Eventually, the air shifts and the truck slows, then rocks to a stop and there is the sea—the immense spill of it all the way to a horizon that is farther than anything he has ever seen. There are a few palm trees swaying overhead, and the rustle of wind through vines and leaves. A few buildings of corrugated metal or woven leaves blend into the edge of the bush, and there is a narrow cove of beach surrounded by high craggy black coral, the tide line demarcated with seagrass and detritus. The air tastes thick, the flavour of the ocean. He breathes in deep and holds it in his lungs, like he’s smoking up. It fills him the same way. Then he stands and turns slowly in the bed of the truck to take it all in, even as his father leaps down and Jacob starts to hand down bags to other men who approach. Some reach up to shake hands with Zach. They all shake hands with his mother, his father, his grandmother.
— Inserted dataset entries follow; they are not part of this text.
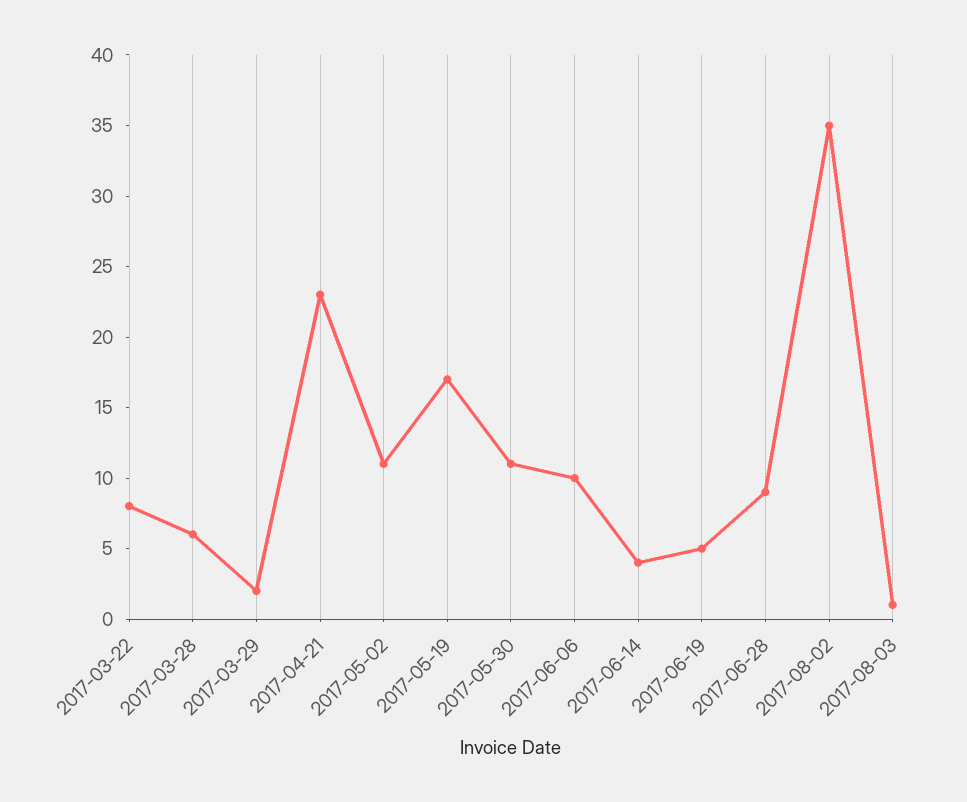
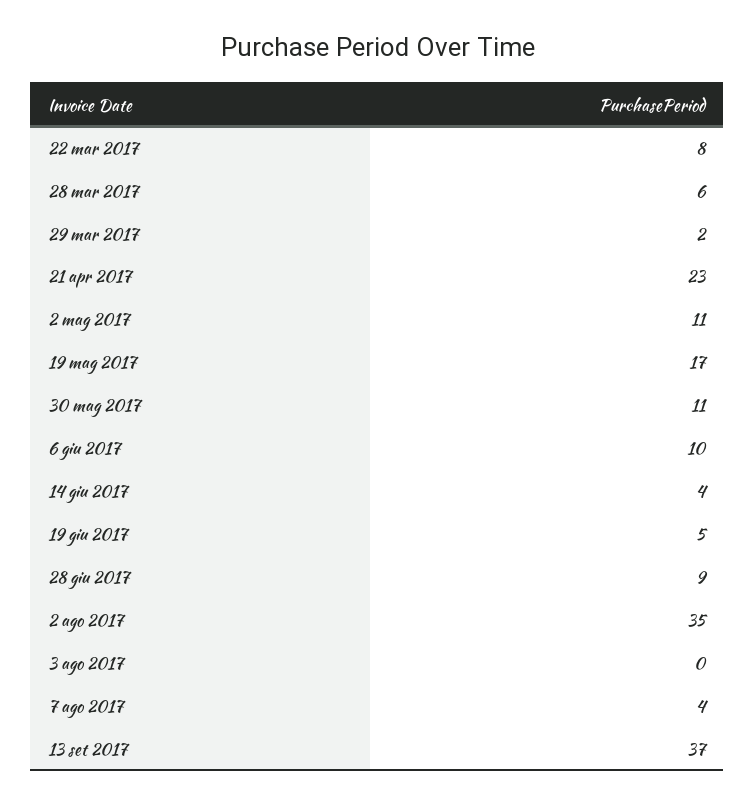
2017-08-03: 1 -> 0
7 ago 2017: none -> 4
13 set 2017: none -> 37

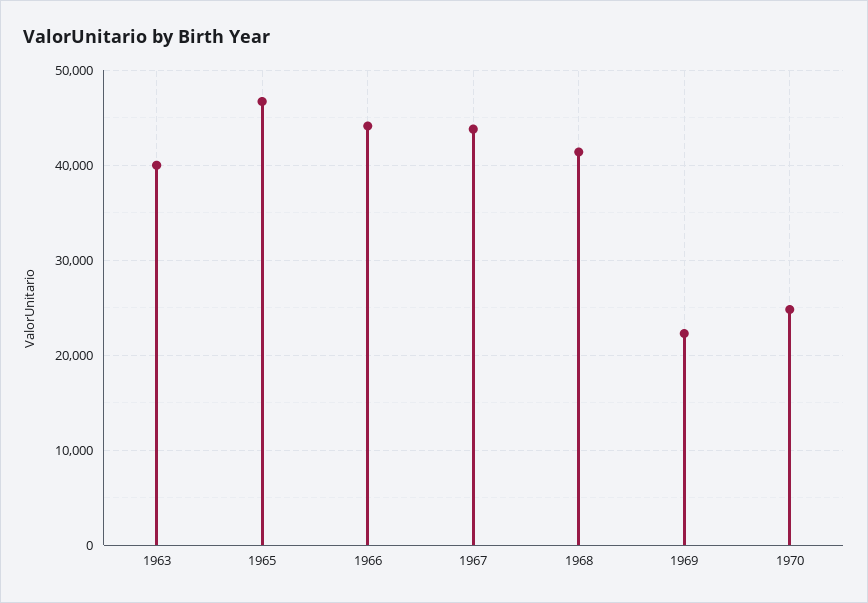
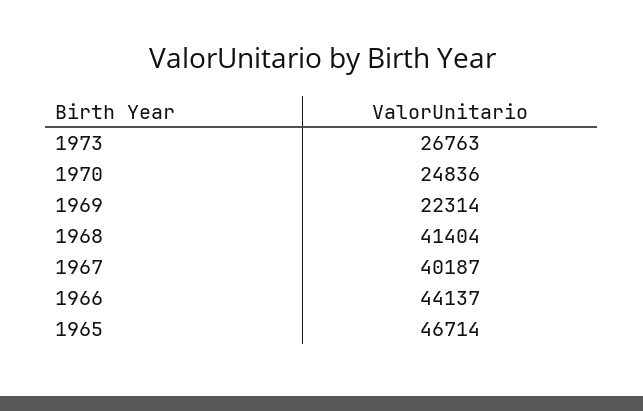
1963: 40000 -> none
1967: 44000 -> 40187
1973: none -> 26763

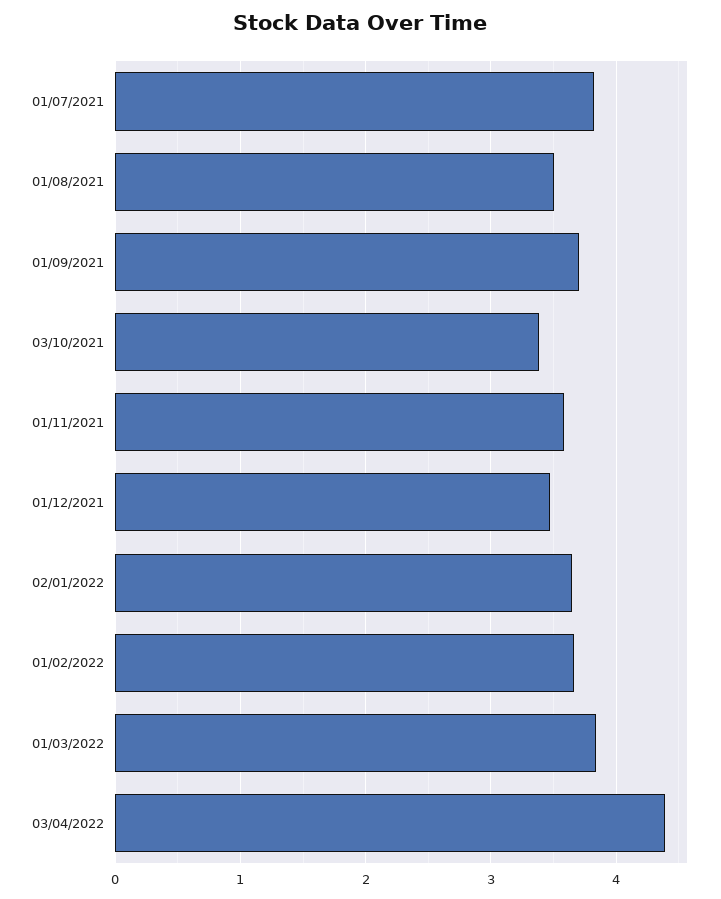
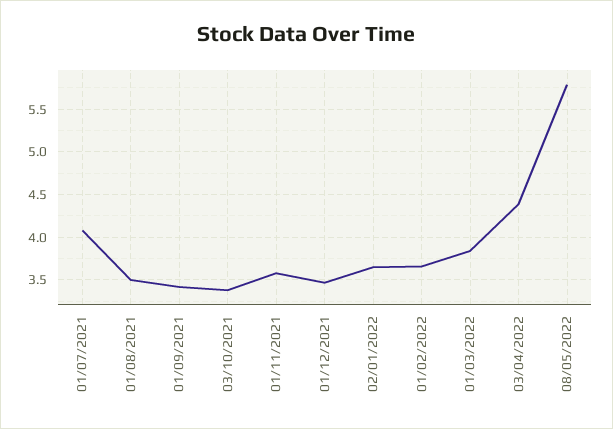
01/07/2021: 3.8 -> 4.1
01/09/2021: 3.7 -> 3.4
08/05/2022: none -> 5.8

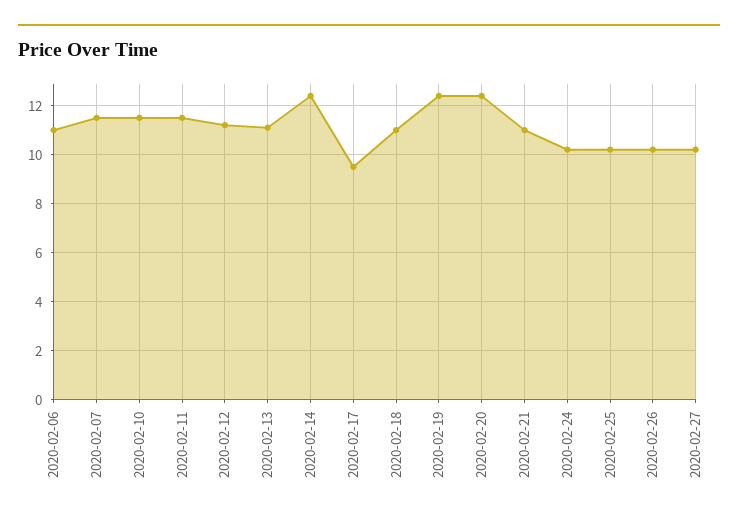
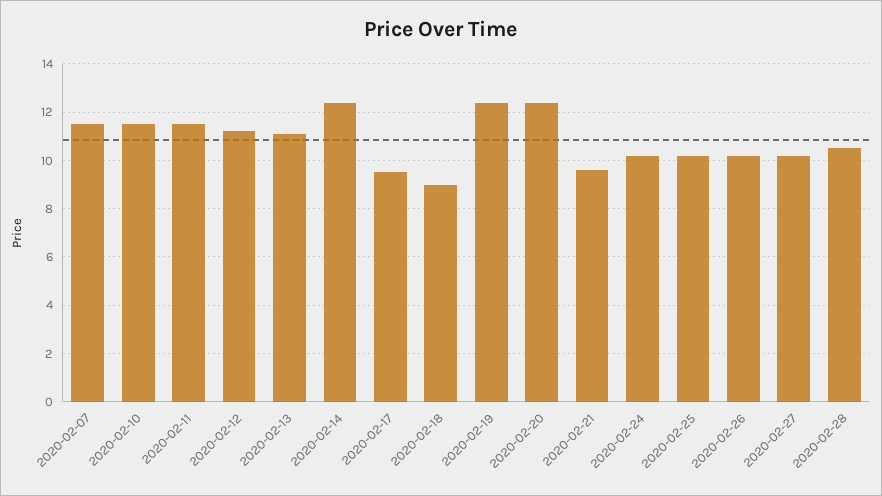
2020-02-06: 11 -> none
2020-02-18: 11 -> 9
2020-02-21: 11 -> 9.5
2020-02-28: none -> 10.5

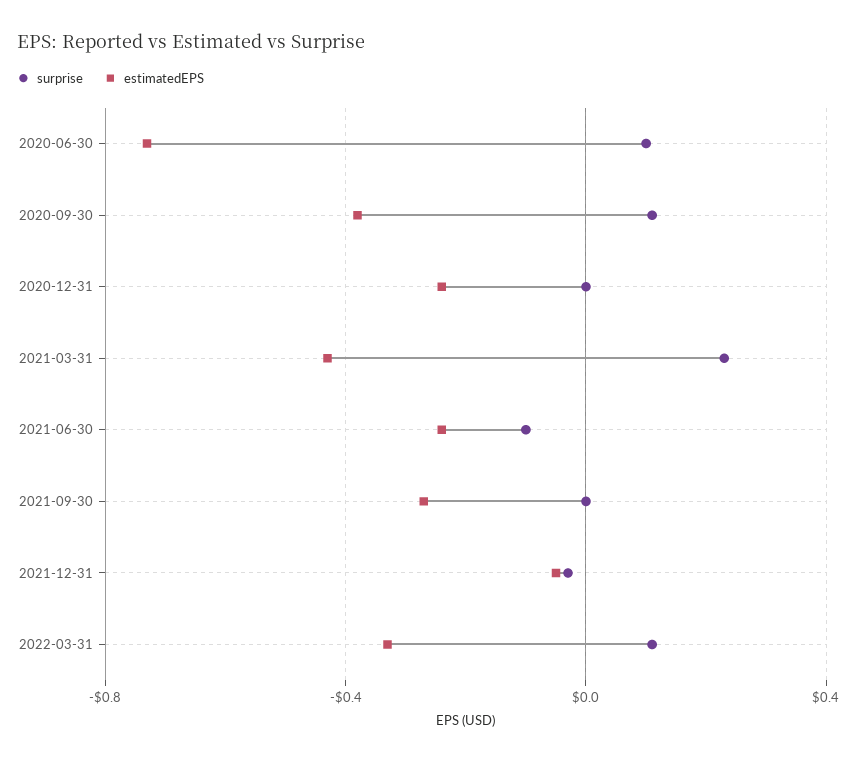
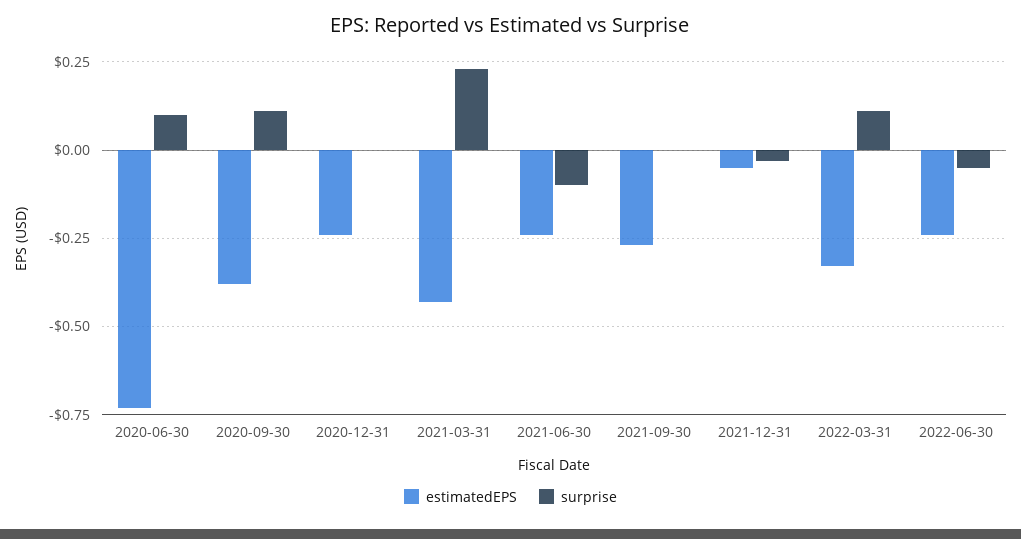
estimatedEPS, 2022-06-30: none -> -0.25
surprise, 2022-06-30: none -> -0.05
He rubs at his shoulder again, the pain and embarrassment fading. He jumps down from the truck and stumbles some.

Astrid’s eyes are clouded with concern. “Did it hurt?”

“Nah, of course not,” he lies.

Jacob leaps down beside him, using Zach’s shoulder to steady himself. Zach squints against the pain and Jacob squeezes slightly, a reassurance of sorts.

Zach is about to say something when his phone rings. Service! He pulls his phone out but its face is dark. Jacob flips open the phone in his hand and talks quickly as he begins to walk away.

“Where ya goin’?” Zach calls after him.

“Don’t worry,” Jacob replies. “I’ll be back in time to go see your grandparents.”

Zach stands a minute, alone by the truck. A crowd of people has gathered by his family. David is saying something and gesturing with his hands, but the ocean and the wind are in Zach’s ears.

He waits for his mom to turn to him, wills her to, staring hard at her from behind his sunglasses. He keeps waiting.